- Developer: Paragon Software
- Publishers: EU: Empire Software/Medalist International; NA: Paragon Software Corporation;
- Designer: Mark E. Seremet
- Programmers: Jim Boyd Thomas J. Holmes Andrew L. Miller Mark E. Seremet
- Artists: Thomas J. Holmes Jim Boyd Ann Gruss Lynn Helfferich Steve M. Suhy Jane Yeager
- Platforms: Amiga, Amstrad CPC, Atari ST, Commodore 64, MS-DOS, ZX Spectrum
- Release: 1989: C64, MS-DOS, Spectrum 1990: Amiga, ST, CPC
- Genre: Fighting
- Mode: Single-player

= The Amazing Spider-Man and Captain America in Dr. Doom's Revenge! =

1989 video game

The Amazing Spider-Man and Captain America in Dr. Doom's Revenge! is a fighting game developed by Paragon Software and published in 1989. It stars Marvel Comics' superheroes Spider-Man and Captain America battling a host of supervillains led by Doctor Doom. The player alternately controls Spider-Man and Captain America; the character being controlled switches after each battle.

==Characters==
The game featured an assortment of Marvel Comics supervillains through the course of the game, many of whom are relatively minor characters in the comic books: Eduardo Lobo, Grey Gargoyle, Machete, Boomerang, Oddball, Electro, Hobgoblin, Rhino, Batroc the Leaper, Zaran, Rattan (who was created specifically for the game), and finally Doctor Doom himself.
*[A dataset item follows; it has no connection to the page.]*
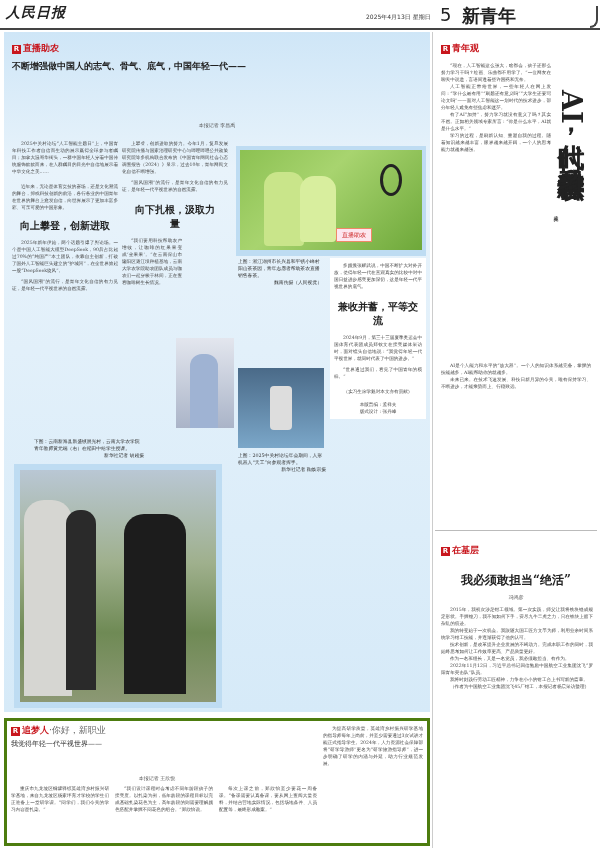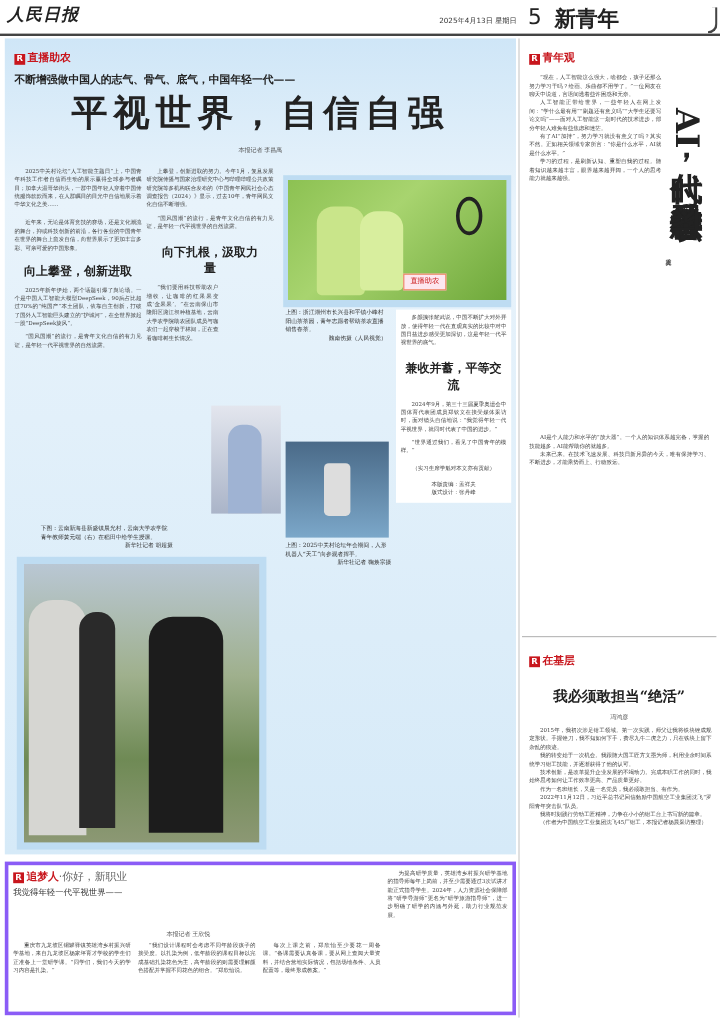"平视世界，自信自强" div.headline { html: <div>平视世界，自信自强</div> -> none }
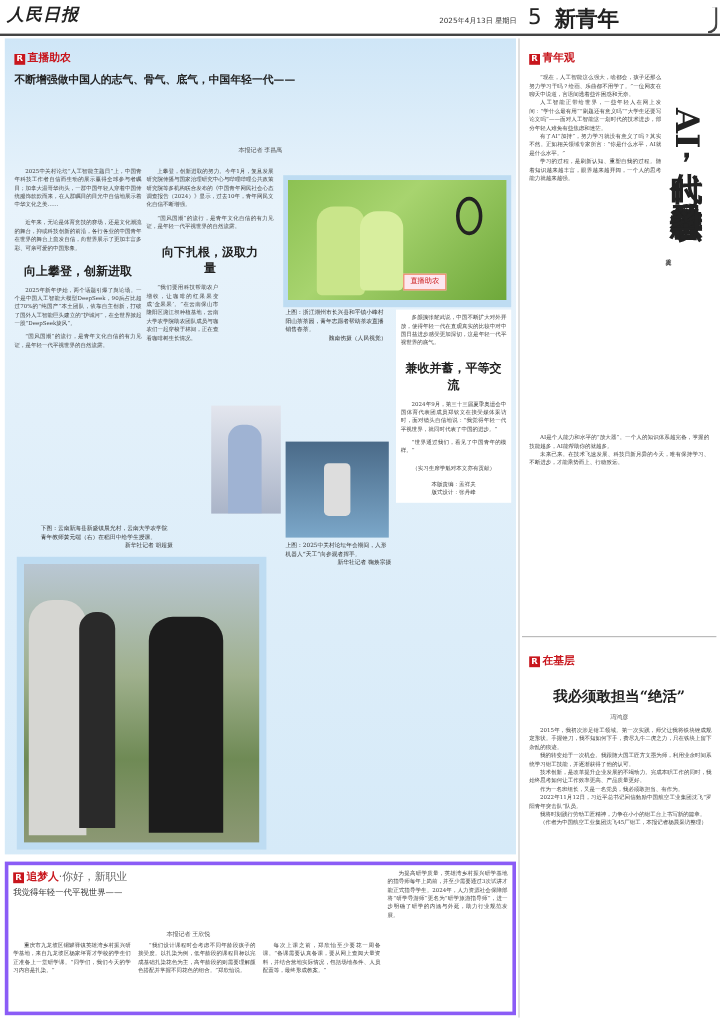"R 追梦人·你好，新职业" .redbox { border: 3px solid #8b5cf6 -> 3px solid #4d7c0f }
Among the bosses included is also the Hulk (later revealed to be an illusion by Mysterio). The game's manual provided biographies on each character in a style similar to the Official Handbook of the Marvel Universe, and information about each character was used as a form of copy protection.

==Plot==
After his defeat by Spider-Man, Doctor Doom begins a nefarious revenge plot. Hiring several criminals to become his army, he tracks down and attacks Spider-Man. Spider-Man gets the help of Captain America and sets off to confront Doom, though their mission will be very perilous.

==Release==
Marvel Comics also released a comic book that was only available in the game package. It illustrated the plot leading up to Spider-Man and Captain America's mission to stop Dr. Doom.

==Reception==
Computer Gaming World gave Doctor Doom's Revenge a mixed review, praising the graphics but noting the game loaded and played very slowly. The review also noted the game was extremely linear, and the controls were unresponsive. Compute! liked the PC version's graphics and sound card audio, but the reviewer—a fan of Marvel Comics—stated that the story was not as thought-provoking as the source material. The magazine described the Commodore 64 version as "a perfect example of a great idea that just doesn't cut it ... the comics are more complex and thus more interesting", calling fights "disappointing" despite the "great" graphics.

In 1996, Computer Gaming World declared Spiderman/Captain America vs. Doctor Doom the 27th-worst computer game ever released.